Problem statement: Repeat the data as given. Images do not go in the copy.

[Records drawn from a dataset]

================

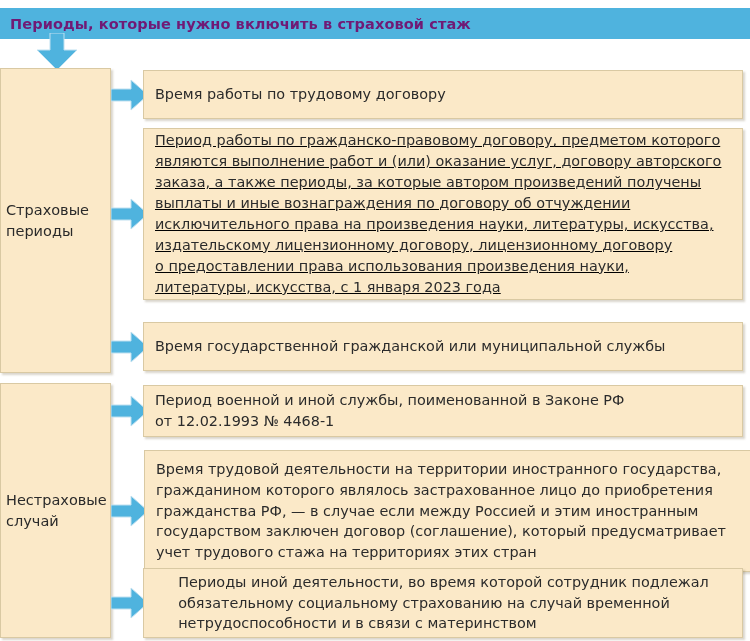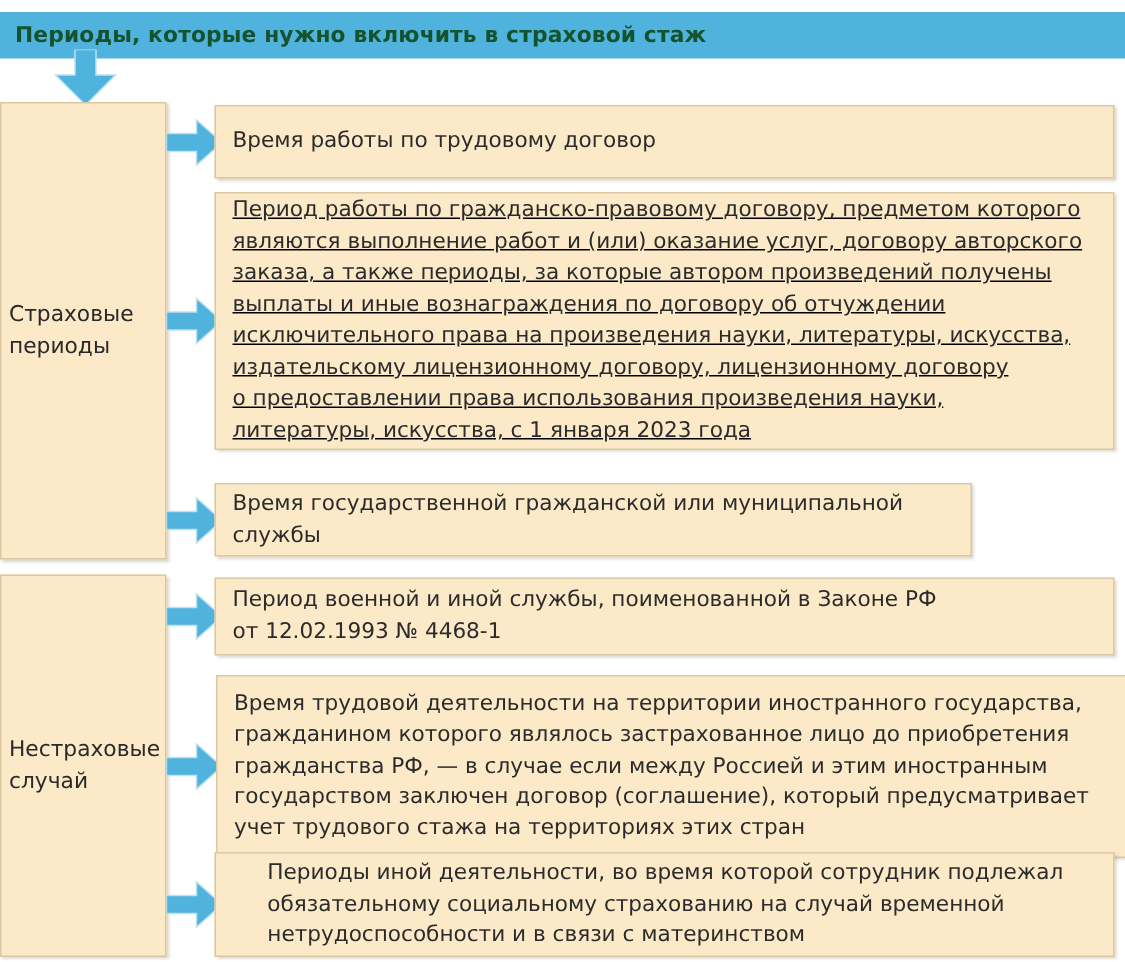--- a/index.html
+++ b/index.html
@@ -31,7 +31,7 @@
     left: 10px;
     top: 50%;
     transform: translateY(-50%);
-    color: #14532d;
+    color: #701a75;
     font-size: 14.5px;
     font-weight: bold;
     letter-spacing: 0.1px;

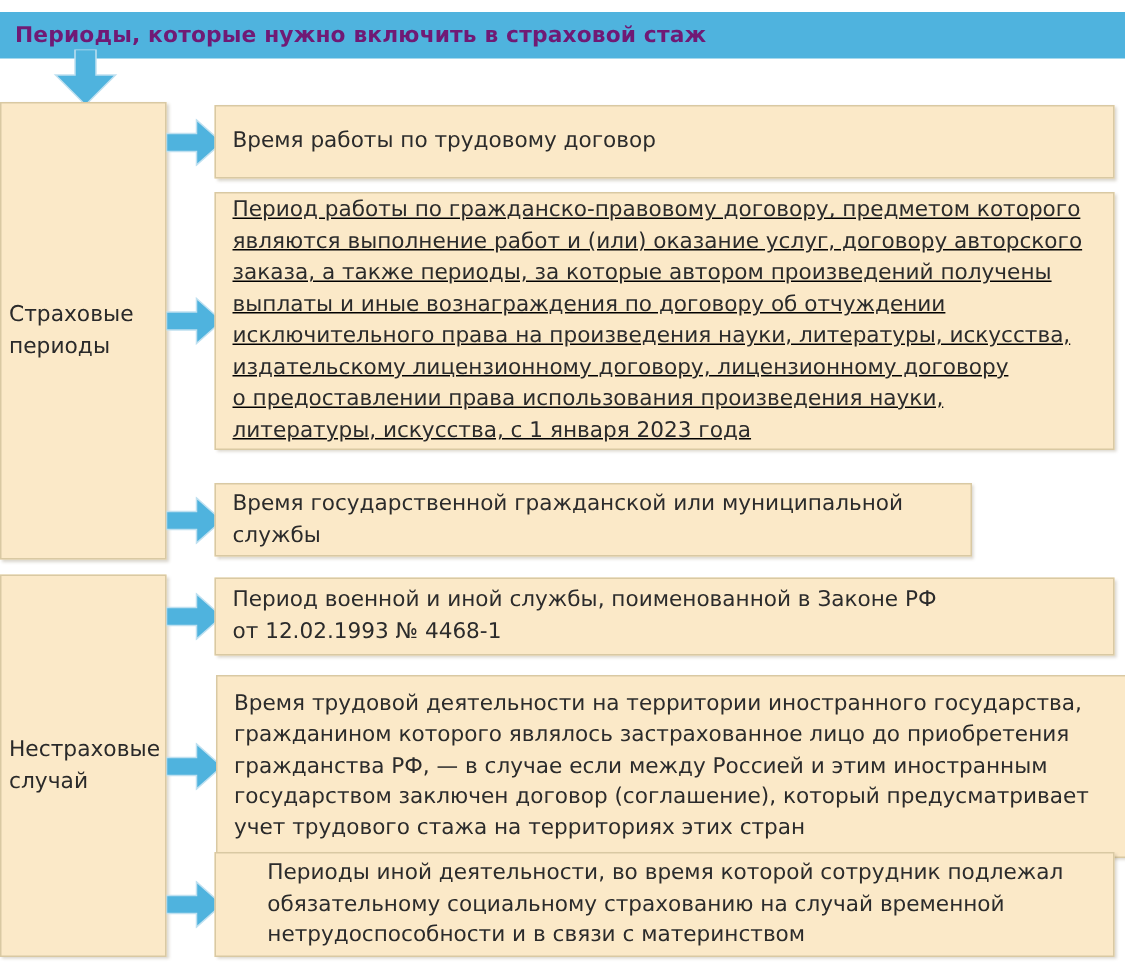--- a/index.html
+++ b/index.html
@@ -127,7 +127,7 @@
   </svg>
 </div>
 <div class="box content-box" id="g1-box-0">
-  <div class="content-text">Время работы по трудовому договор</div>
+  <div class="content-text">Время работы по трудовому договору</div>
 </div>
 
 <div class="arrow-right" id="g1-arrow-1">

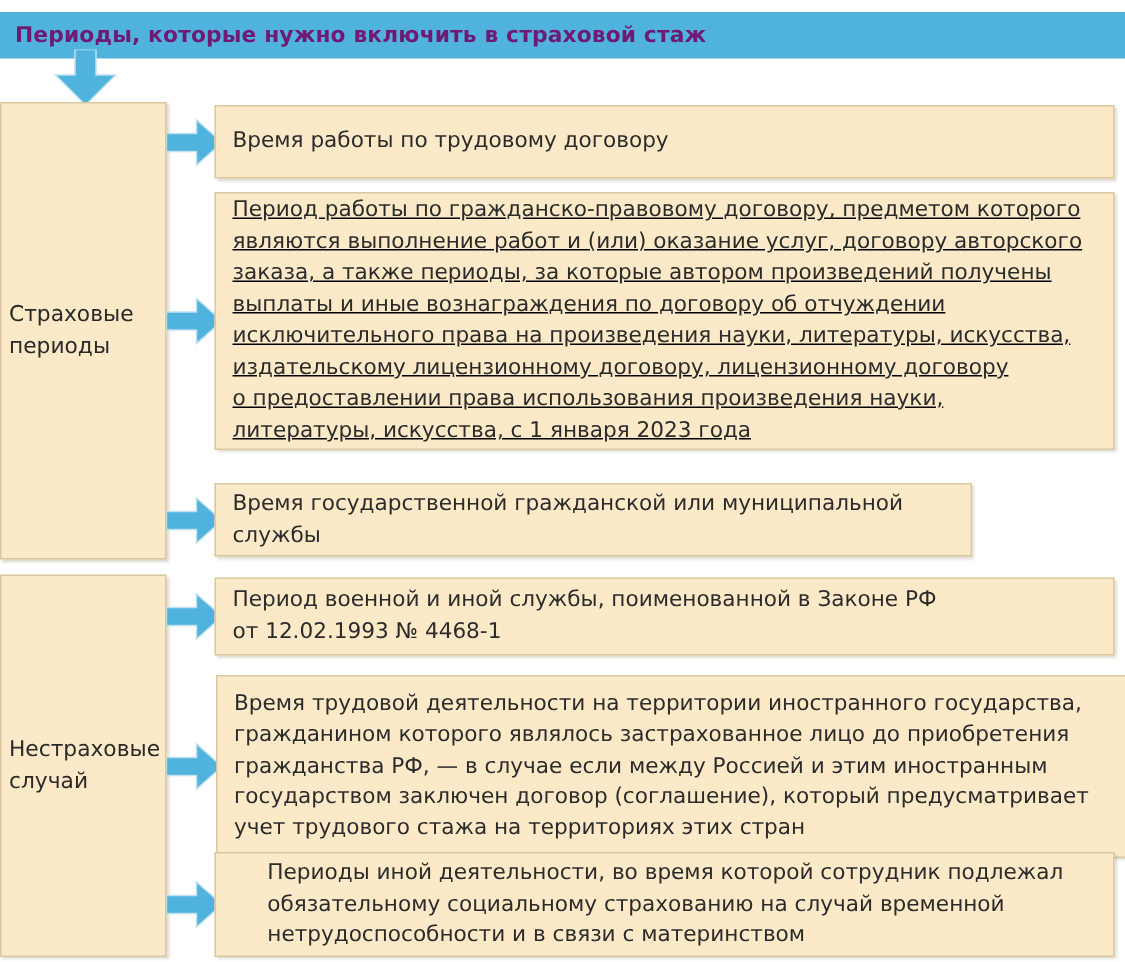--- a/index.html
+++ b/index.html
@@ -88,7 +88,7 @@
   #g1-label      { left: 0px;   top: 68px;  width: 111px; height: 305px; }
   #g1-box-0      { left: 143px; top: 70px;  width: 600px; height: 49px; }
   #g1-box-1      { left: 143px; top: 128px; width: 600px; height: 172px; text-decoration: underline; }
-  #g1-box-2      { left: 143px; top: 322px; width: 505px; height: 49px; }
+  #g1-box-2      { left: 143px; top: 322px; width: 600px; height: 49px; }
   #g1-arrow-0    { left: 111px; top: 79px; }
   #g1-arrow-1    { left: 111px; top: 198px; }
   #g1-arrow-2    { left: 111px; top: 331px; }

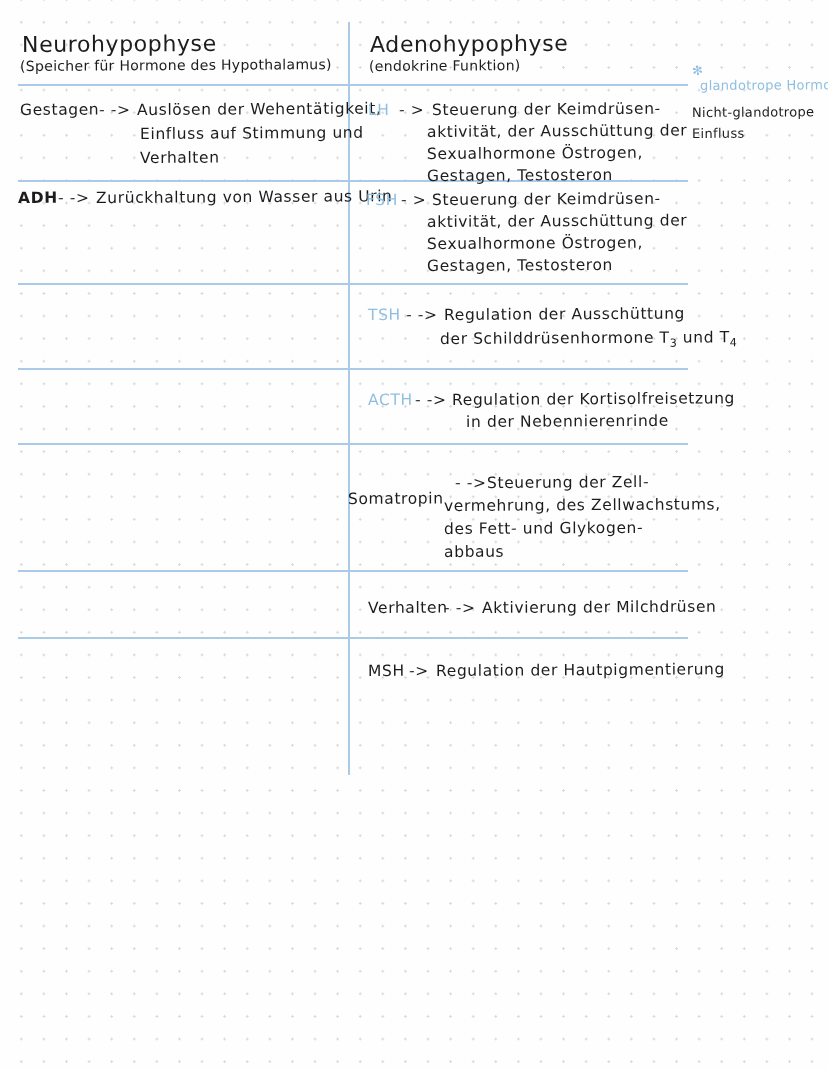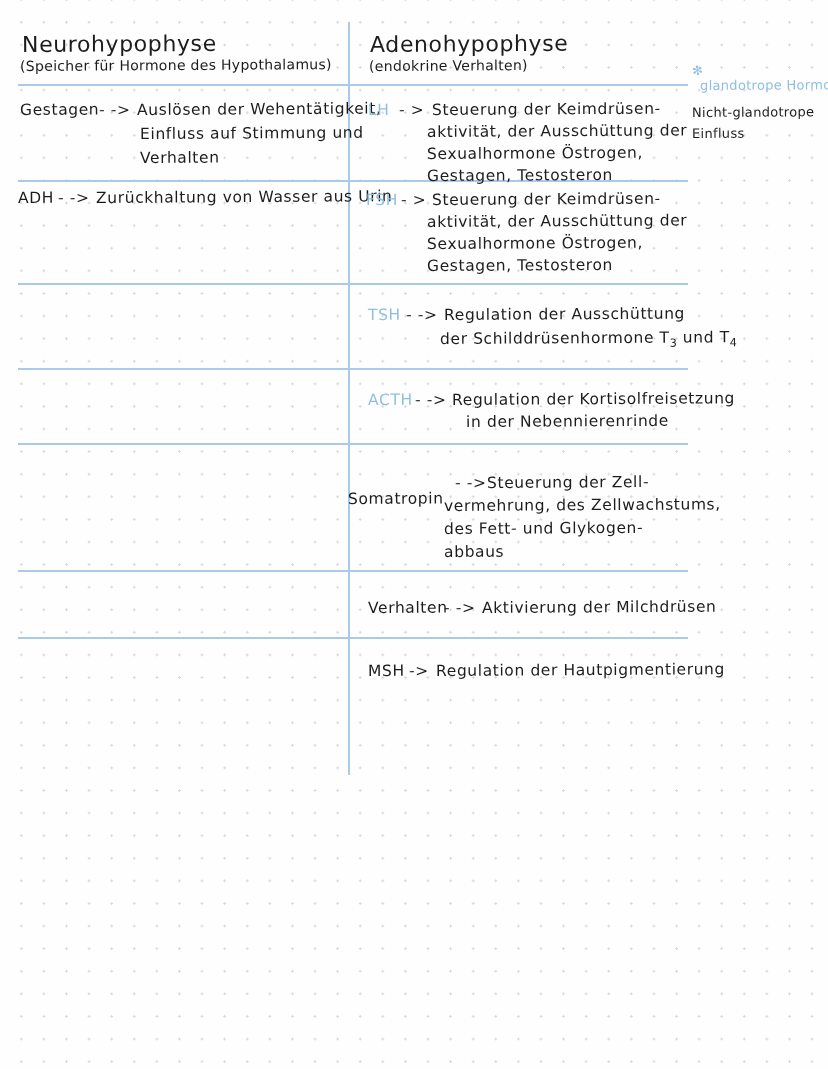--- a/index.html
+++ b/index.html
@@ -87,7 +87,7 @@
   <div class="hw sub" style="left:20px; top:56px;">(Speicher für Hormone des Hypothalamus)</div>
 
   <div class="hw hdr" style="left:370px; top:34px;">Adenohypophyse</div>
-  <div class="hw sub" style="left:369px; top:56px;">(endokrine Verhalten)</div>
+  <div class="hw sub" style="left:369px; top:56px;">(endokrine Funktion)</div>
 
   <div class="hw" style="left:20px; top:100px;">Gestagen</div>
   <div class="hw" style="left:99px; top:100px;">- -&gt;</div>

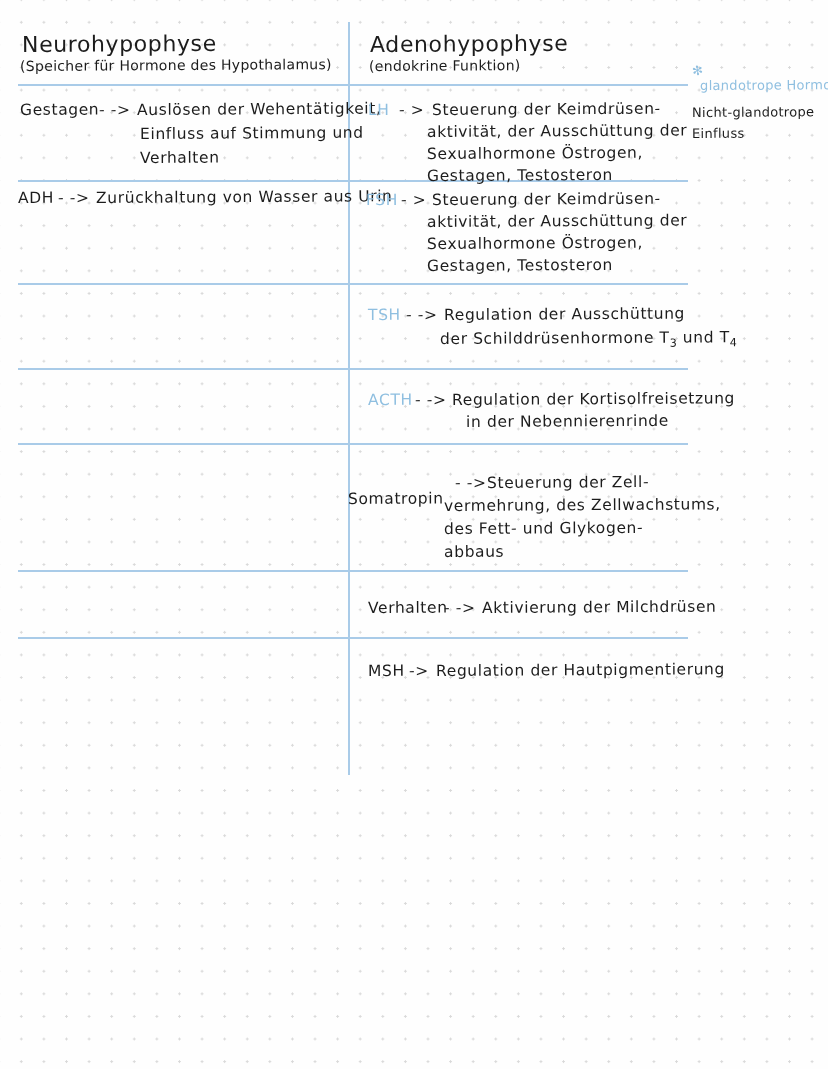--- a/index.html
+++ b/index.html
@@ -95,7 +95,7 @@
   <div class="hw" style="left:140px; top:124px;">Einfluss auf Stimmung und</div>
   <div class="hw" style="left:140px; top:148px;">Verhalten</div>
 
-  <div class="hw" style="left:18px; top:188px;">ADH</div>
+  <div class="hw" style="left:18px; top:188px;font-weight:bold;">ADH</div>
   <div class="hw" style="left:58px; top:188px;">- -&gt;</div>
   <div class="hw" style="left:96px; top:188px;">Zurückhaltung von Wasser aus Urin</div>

================

Solution for this task:
--- a/index.html
+++ b/index.html
@@ -31,7 +31,7 @@
     left: 10px;
     top: 50%;
     transform: translateY(-50%);
-    color: #14532d;
+    color: #701a75;
     font-size: 14.5px;
     font-weight: bold;
     letter-spacing: 0.1px;

--- a/index.html
+++ b/index.html
@@ -127,7 +127,7 @@
   </svg>
 </div>
 <div class="box content-box" id="g1-box-0">
-  <div class="content-text">Время работы по трудовому договор</div>
+  <div class="content-text">Время работы по трудовому договору</div>
 </div>
 
 <div class="arrow-right" id="g1-arrow-1">

--- a/index.html
+++ b/index.html
@@ -88,7 +88,7 @@
   #g1-label      { left: 0px;   top: 68px;  width: 111px; height: 305px; }
   #g1-box-0      { left: 143px; top: 70px;  width: 600px; height: 49px; }
   #g1-box-1      { left: 143px; top: 128px; width: 600px; height: 172px; text-decoration: underline; }
-  #g1-box-2      { left: 143px; top: 322px; width: 505px; height: 49px; }
+  #g1-box-2      { left: 143px; top: 322px; width: 600px; height: 49px; }
   #g1-arrow-0    { left: 111px; top: 79px; }
   #g1-arrow-1    { left: 111px; top: 198px; }
   #g1-arrow-2    { left: 111px; top: 331px; }

--- a/index.html
+++ b/index.html
@@ -87,7 +87,7 @@
   <div class="hw sub" style="left:20px; top:56px;">(Speicher für Hormone des Hypothalamus)</div>
 
   <div class="hw hdr" style="left:370px; top:34px;">Adenohypophyse</div>
-  <div class="hw sub" style="left:369px; top:56px;">(endokrine Verhalten)</div>
+  <div class="hw sub" style="left:369px; top:56px;">(endokrine Funktion)</div>
 
   <div class="hw" style="left:20px; top:100px;">Gestagen</div>
   <div class="hw" style="left:99px; top:100px;">- -&gt;</div>

--- a/index.html
+++ b/index.html
@@ -95,7 +95,7 @@
   <div class="hw" style="left:140px; top:124px;">Einfluss auf Stimmung und</div>
   <div class="hw" style="left:140px; top:148px;">Verhalten</div>
 
-  <div class="hw" style="left:18px; top:188px;">ADH</div>
+  <div class="hw" style="left:18px; top:188px;font-weight:bold;">ADH</div>
   <div class="hw" style="left:58px; top:188px;">- -&gt;</div>
   <div class="hw" style="left:96px; top:188px;">Zurückhaltung von Wasser aus Urin</div>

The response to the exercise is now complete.